Seit Monaten haben nun die Freien Wähler, als Koalitionspartner, Veto gegen diese Entscheidung eingelegt. Die Folge: Durch diese Blockadehaltung ist die Errichtung eines Verwaltungsgerichts für Niederbayern nun vom Tisch. „Die Freien Wähler haben ganz Niederbayern verraten“, so der Stimmkreisabgeordnete Max Gibis aus dem Landkreis Freyung-Grafenau, in dessen Stimmkreis das niederbayerische VG hätte entstehen sollen.

„Eigentlich hätten wir erwartet, dass der stellvertretende Ministerpräsident und Freie Wähler Chef, Hubert Aiwanger, innerhalb seiner Fraktion ein Machtwort spricht. Gerade er als Niederbayer hätte es doch in der Hand gehabt die Blockadehaltung seiner Fraktion aufzulösen.

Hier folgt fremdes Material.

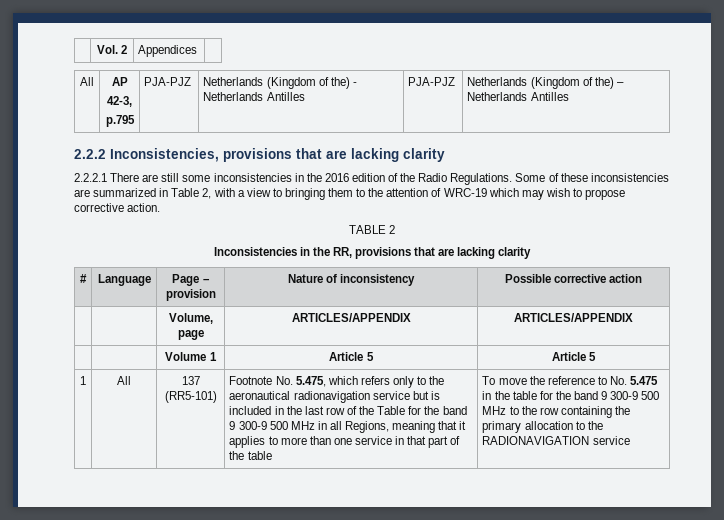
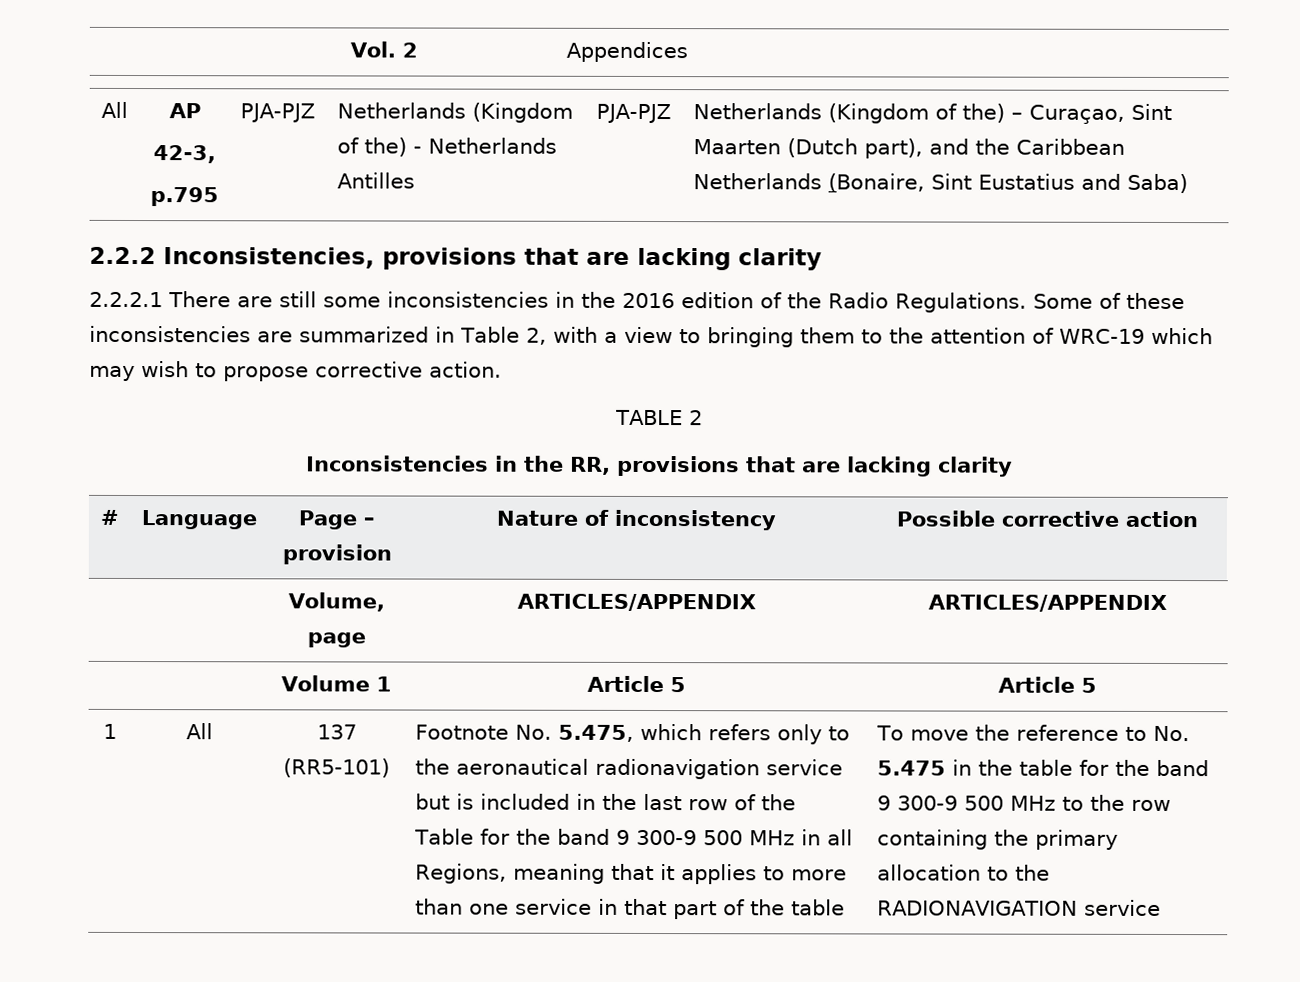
  All | AP
  42-3,
- p.795 | PJA-PJZ | Netherlands (Kingdom of the) - Netherlands Antilles | PJA-PJZ | Netherlands (Kingdom of the) – Netherlands Antilles
+ p.795 | PJA-PJZ | Netherlands (Kingdom of the) - Netherlands Antilles | PJA-PJZ | Netherlands (Kingdom of the) – Curaçao, Sint Maarten (Dutch part), and the Caribbean Netherlands (Bonaire, Sint Eustatius and Saba)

Für einen niederbayerischen stellvertretenden Ministerpräsidenten ist das schon ein starkes Stück“, sind sich die CSU-ler einig. „Er kann sich damit auf die Fahnen schreiben, dass er eine historische Chance für Niederbayern vergeigt hat.“

In einem Antwortschreiben des Fraktionsvorsitzenden Florian Streibl an den Abgeordneten Max Gibis, der sich mit einem offenen Brief an die Landtagsfraktion der Freien Wähler gewandt hat steht, dass bei den Freien Wählern Gründlichkeit vor Schnelligkeit geht. „Die finale Ablehnung der Freien Wähler ist nicht nur schnell gegangen, sondern auch gründlich in die Hose“, ergänzt Max Gibis. Auch wenn die Freien Wähler in Niederbayern unter der Führung von Hubert Aiwanger dieses Thema nun beerdigt haben, sind sich die niederbayerischen CSU-Landtagsabgeordneten einig, dass sie an der Forderung eines eigenen Verwaltungsgerichts festhalten werden. „Wir werden natürlich zum einen unsere Bemühungen in diese Richtung fortsetzen und zum anderen aber auch eine Kompensation für diese nun verlorene Strukturmaßnahme einfordern“, so der Sprecher der niederbayerischen CSU-Abgeordneten, Staatsminister Bernd Sibler.